===== Exercise data

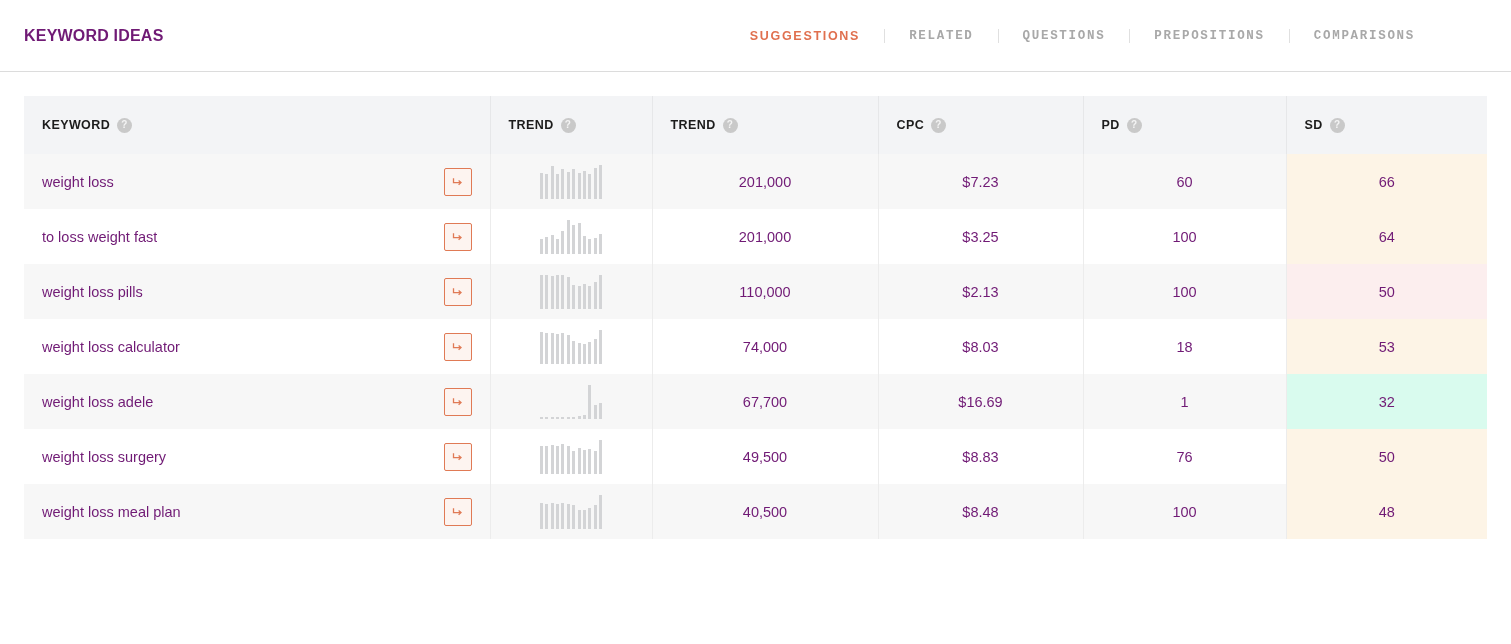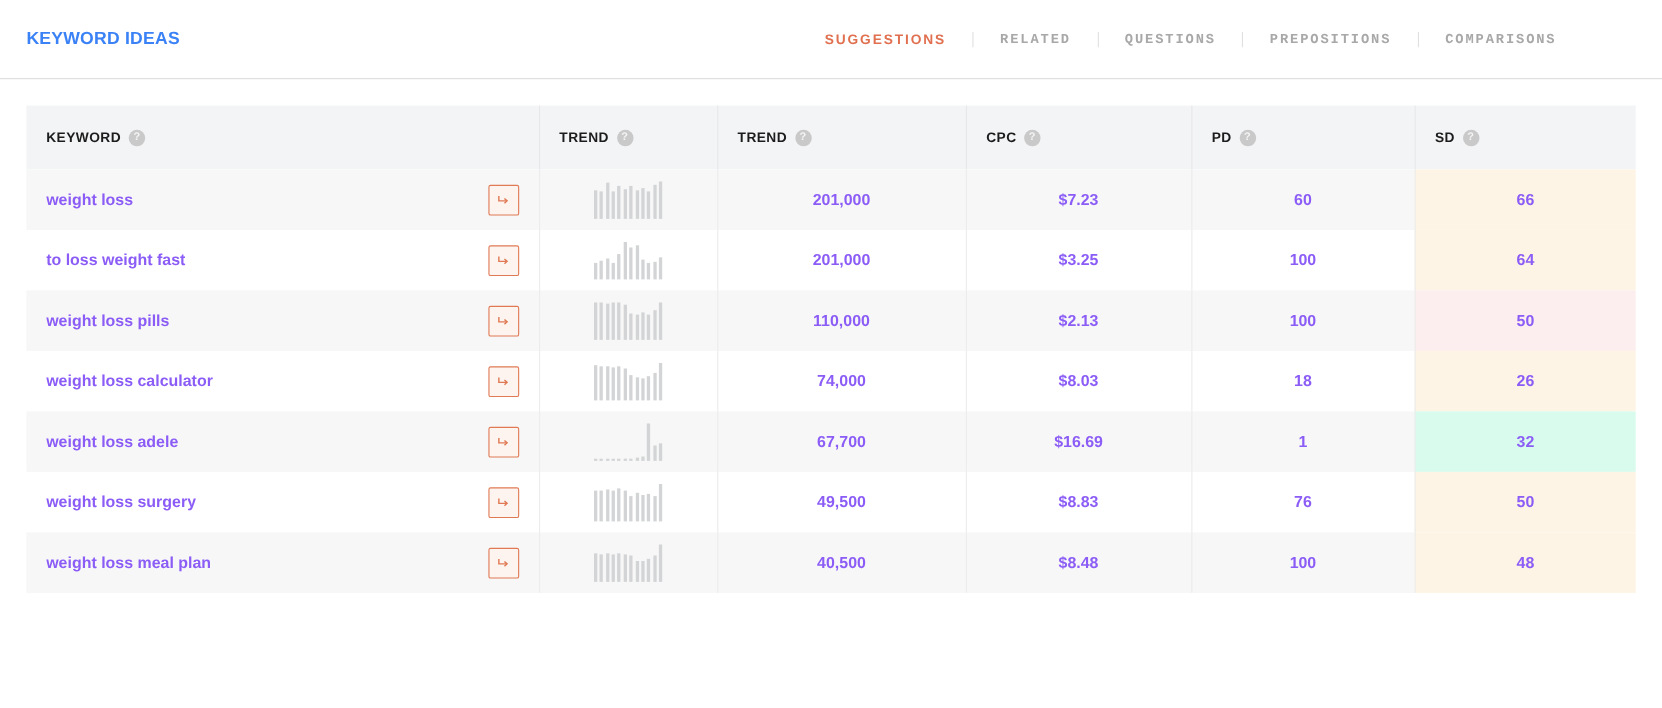--- a/index.html
+++ b/index.html
@@ -37,7 +37,7 @@
     font-size: 16px;
     font-weight: bold;
     letter-spacing: 0.2px;
-    color: #3b82f6;
+    color: #701a75;
     white-space: nowrap;
   }
   .tabs {

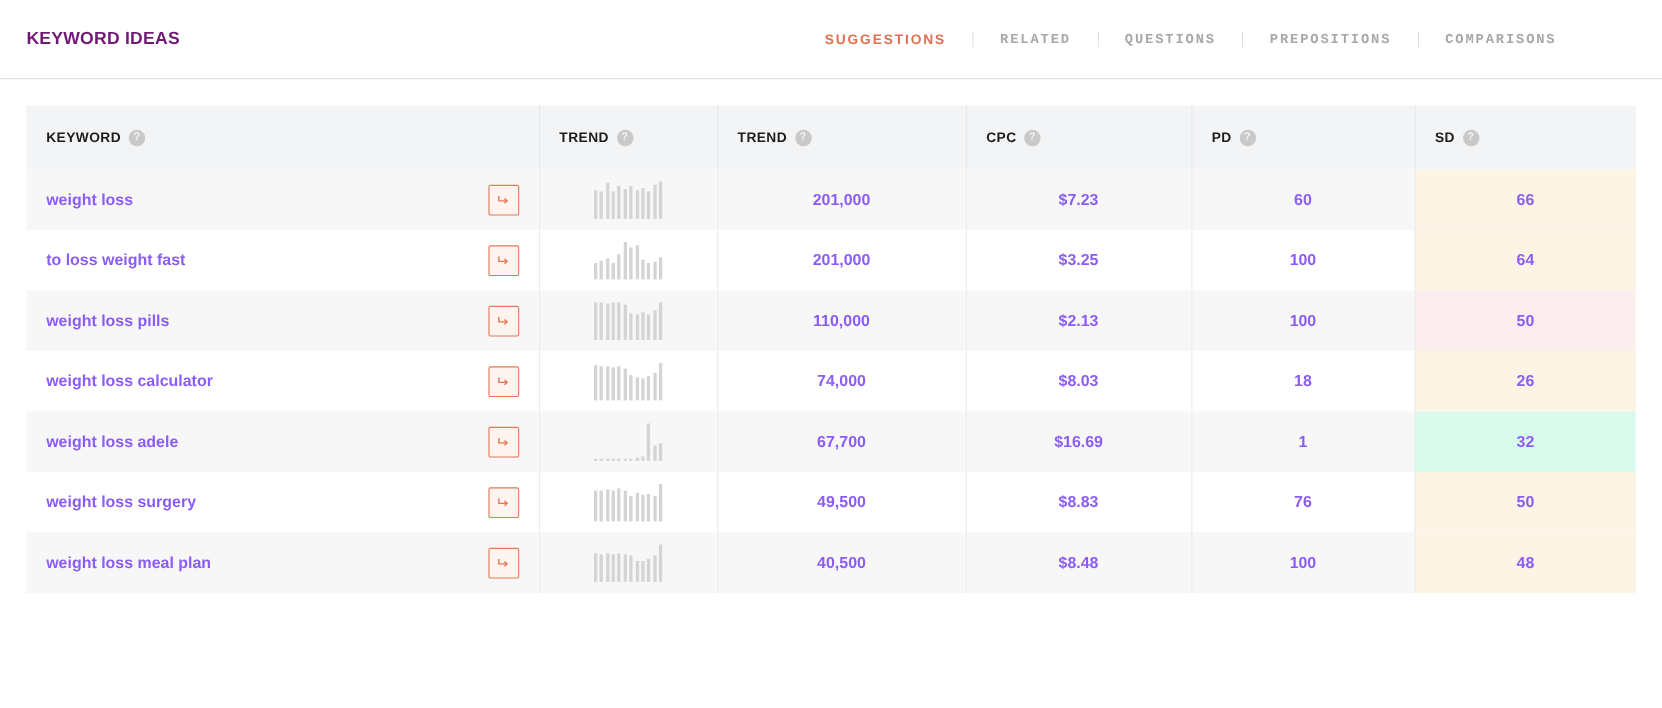--- a/index.html
+++ b/index.html
@@ -103,12 +103,12 @@
   table.kw td {
     height: 55px;
     font-size: 14.5px;
-    color: #8b5cf6;
+    color: #701a75;
     padding: 0 18px;
     border-right: 1px solid #ececec;
     box-sizing: border-box;
     vertical-align: middle;
-    font-weight: 700;
+    font-weight: 400;
   }
   table.kw td:last-child { border-right: none; }
 

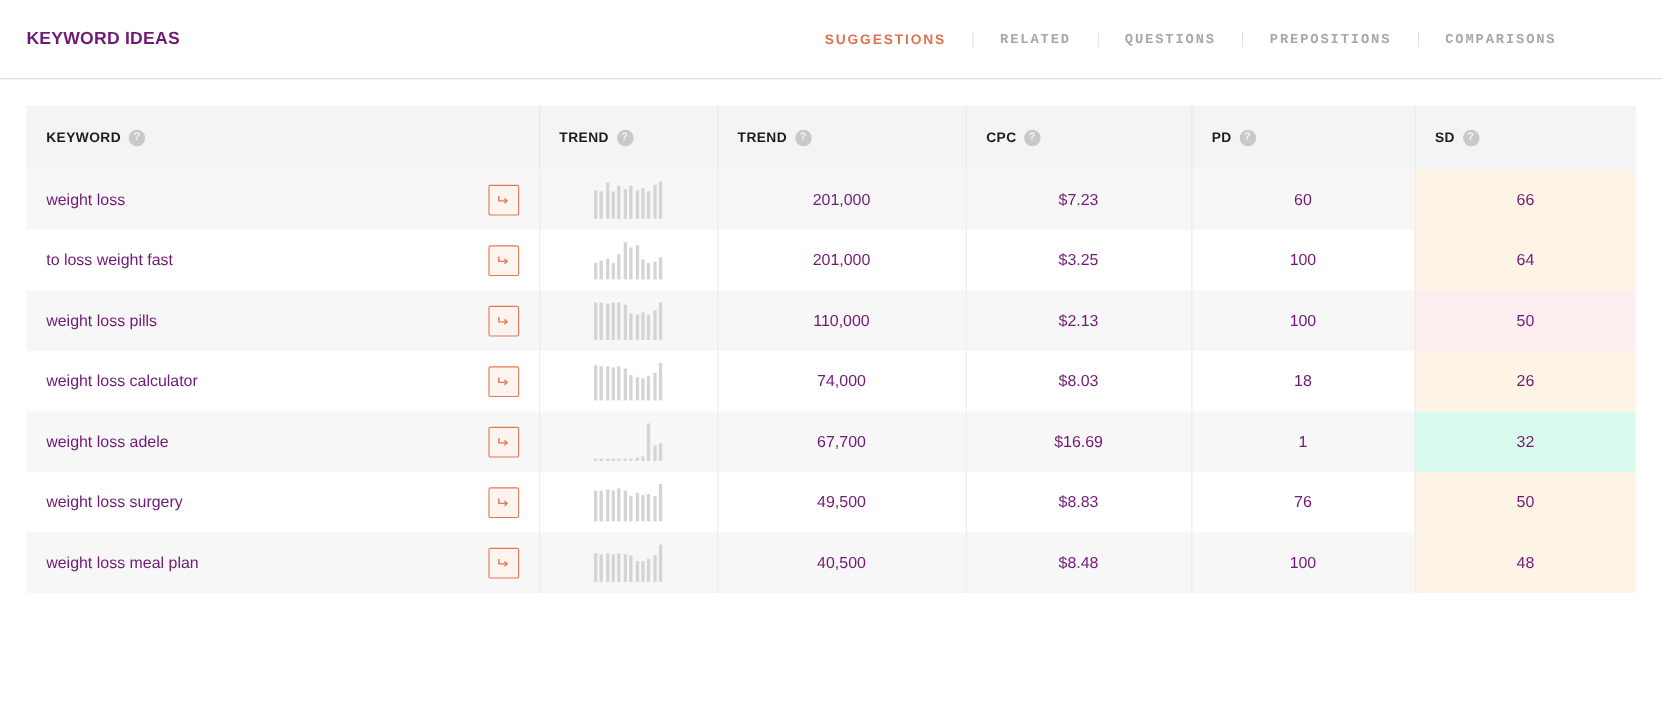--- a/index.html
+++ b/index.html
@@ -388,7 +388,7 @@
             <td class="num">74,000</td>
             <td class="num">$8.03</td>
             <td class="num">18</td>
-            <td class="sd sd-mid">26</td>
+            <td class="sd sd-mid">53</td>
           </tr>
           <tr class="row-odd">
             <td>

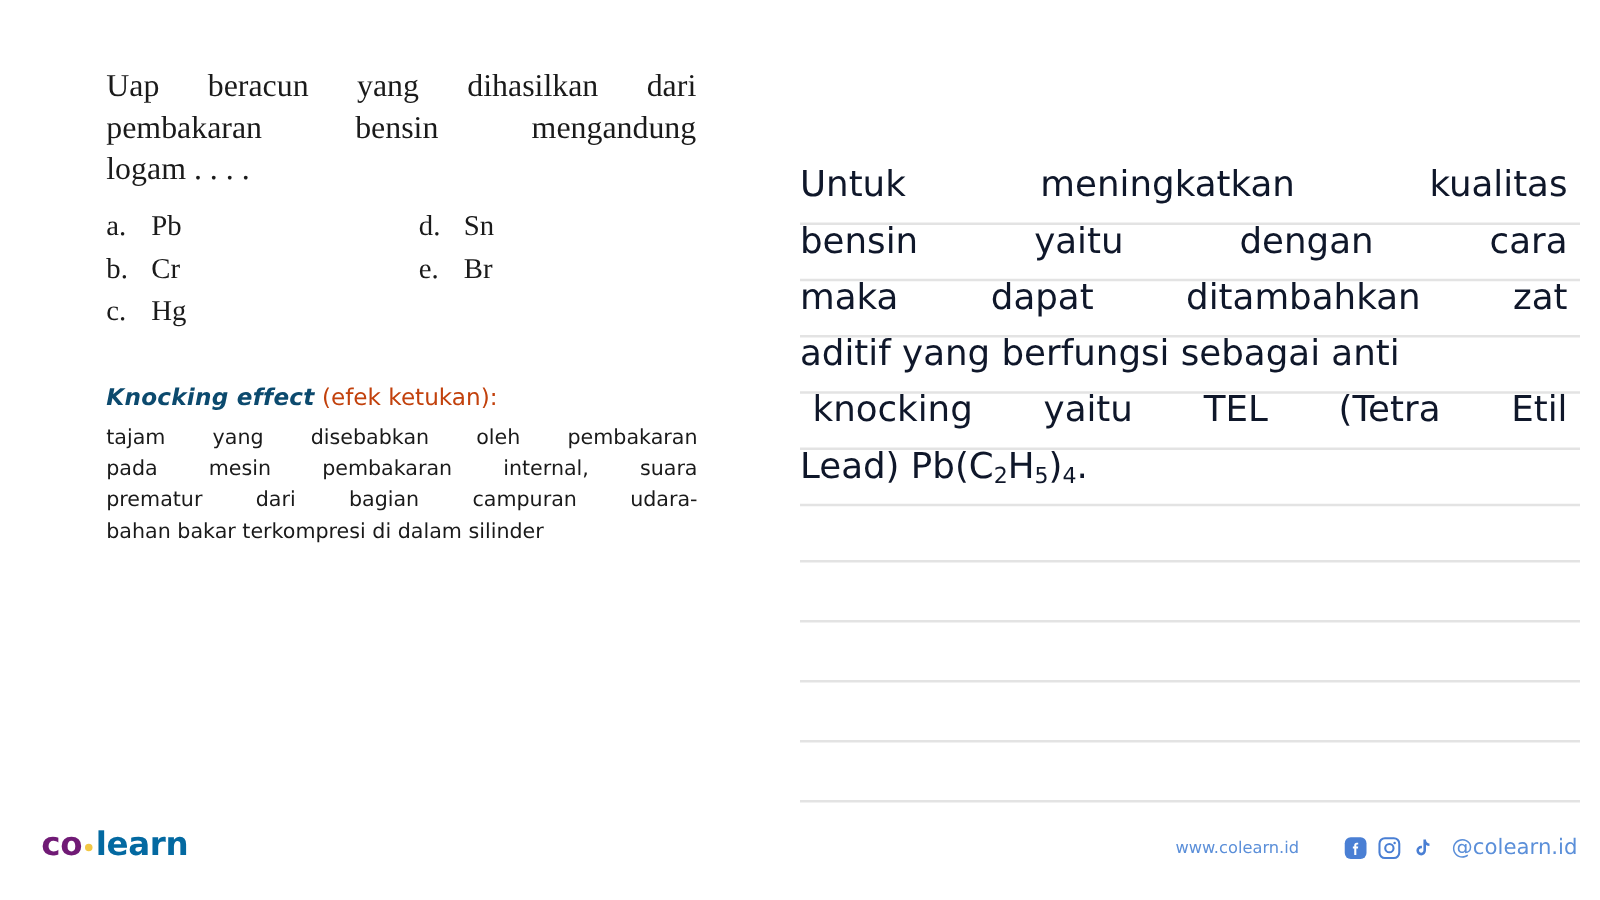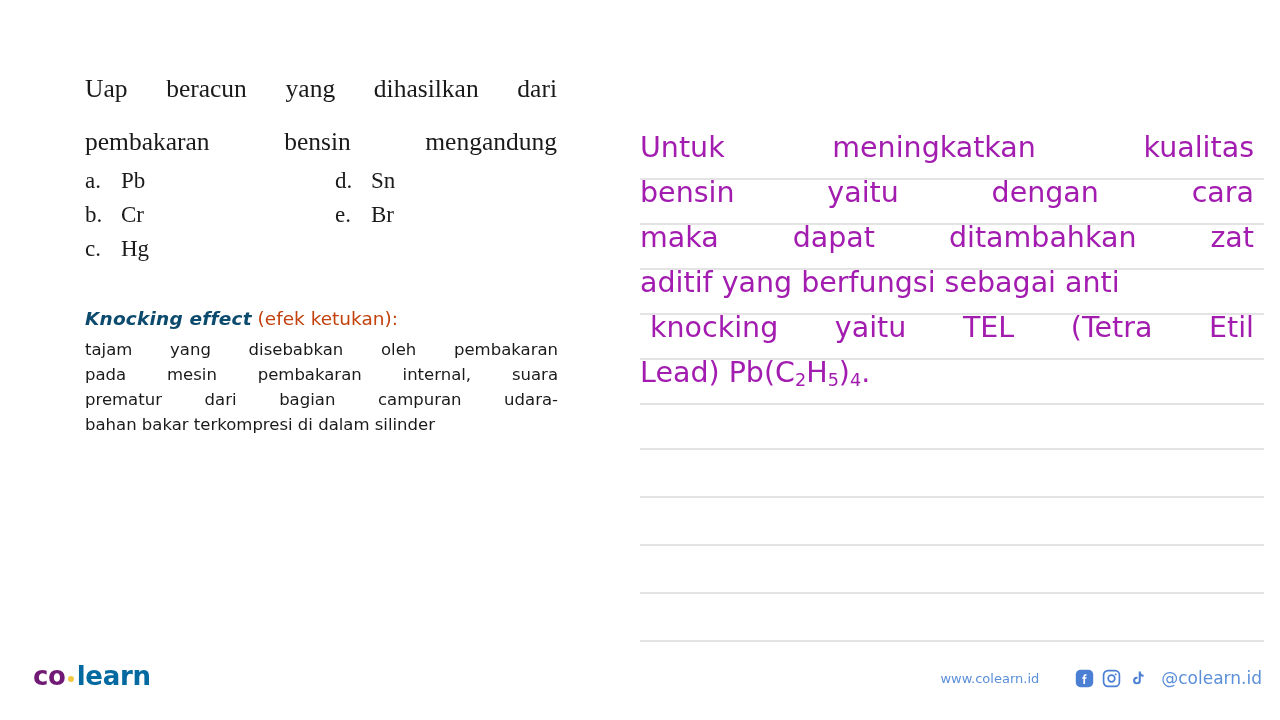--- a/index.html
+++ b/index.html
@@ -40,7 +40,6 @@
     display: block;
     text-align: justify;
     text-align-last: justify;
-    margin-top: 20px;
   }
   #question-stem .stem-line.last {
     text-align-last: left;

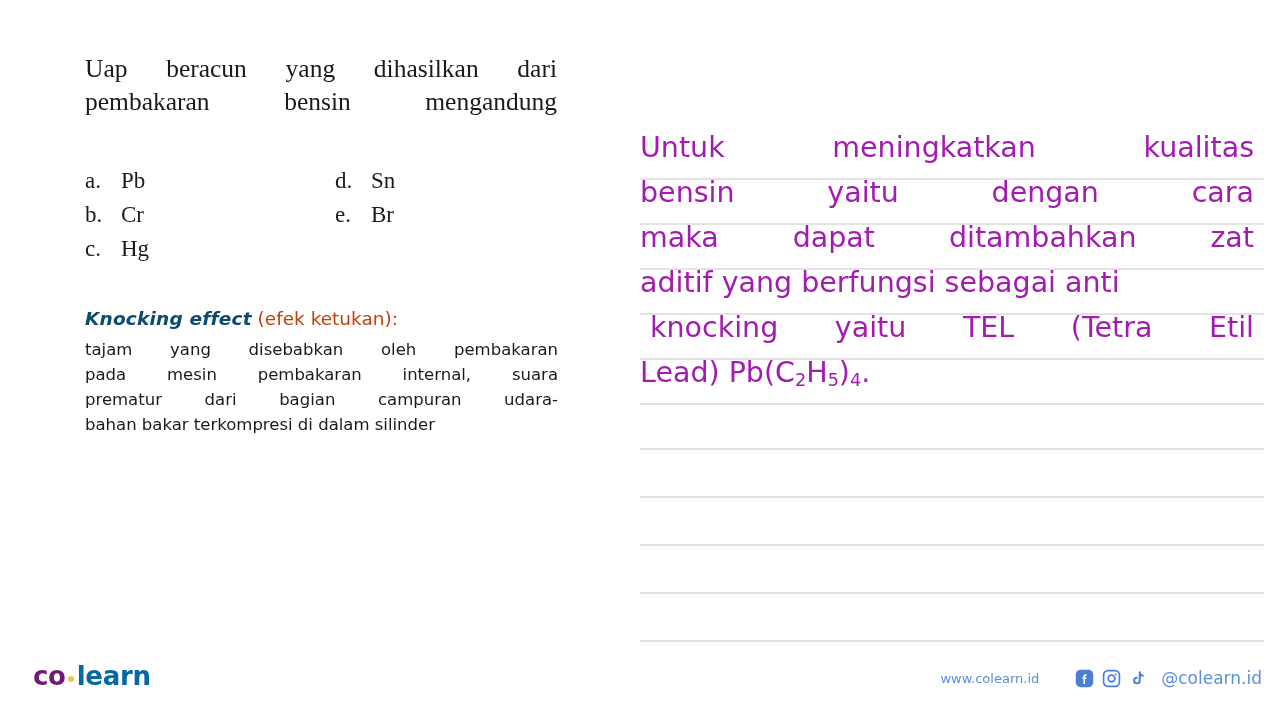--- a/index.html
+++ b/index.html
@@ -231,6 +231,7 @@
   <div id="question-stem">
     <span class="stem-line">Uap beracun yang dihasilkan dari</span>
     <span class="stem-line">pembakaran bensin mengandung</span>
+    <span class="stem-line last">logam . . . .</span>
   </div>
 
   <div id="options">

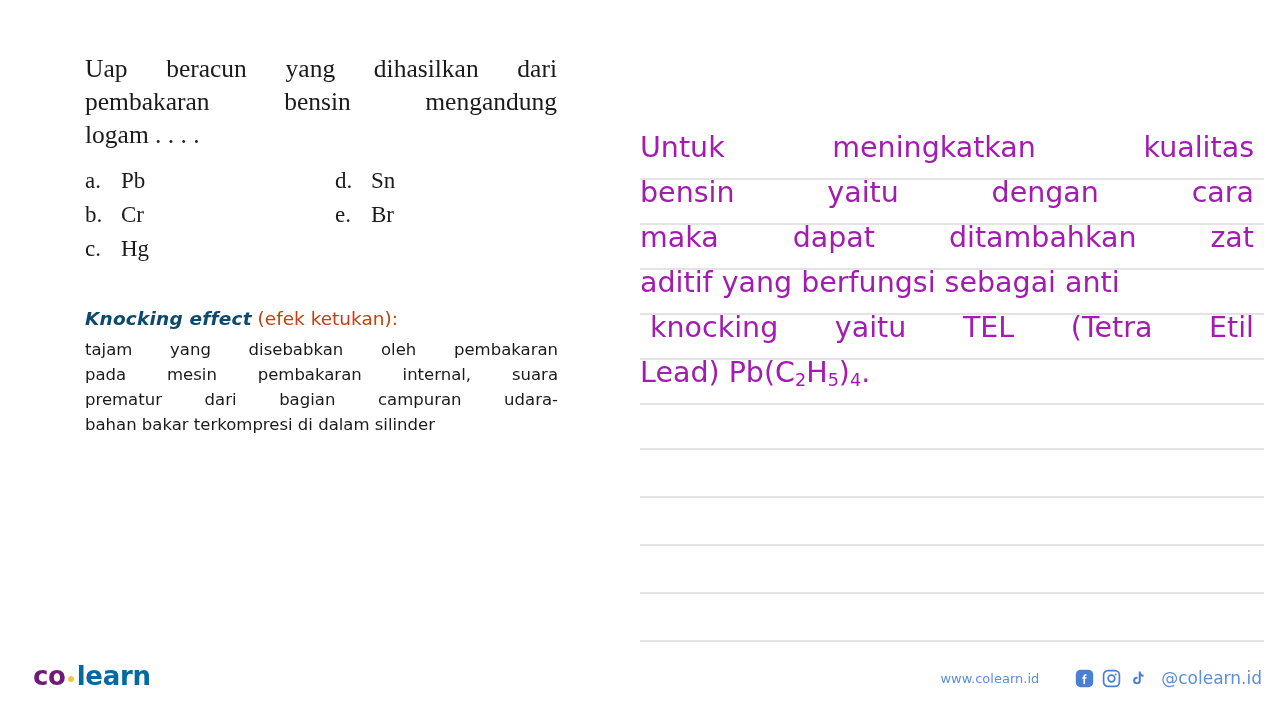--- a/index.html
+++ b/index.html
@@ -141,7 +141,7 @@
     width: 614px;
     font-family: "DejaVu Sans", sans-serif;
     font-size: 28.5px;
-    color: #a21caf;
+    color: #0f172a;
     font-weight: 500;
   }
   .ans-line {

==========

Without the pictures, write out the lines from the beginning of the entries through the line with "font-size: 14.5px;".

Problem solution
--- a/index.html
+++ b/index.html
@@ -37,7 +37,7 @@
     font-size: 16px;
     font-weight: bold;
     letter-spacing: 0.2px;
-    color: #3b82f6;
+    color: #701a75;
     white-space: nowrap;
   }
   .tabs {

--- a/index.html
+++ b/index.html
@@ -103,12 +103,12 @@
   table.kw td {
     height: 55px;
     font-size: 14.5px;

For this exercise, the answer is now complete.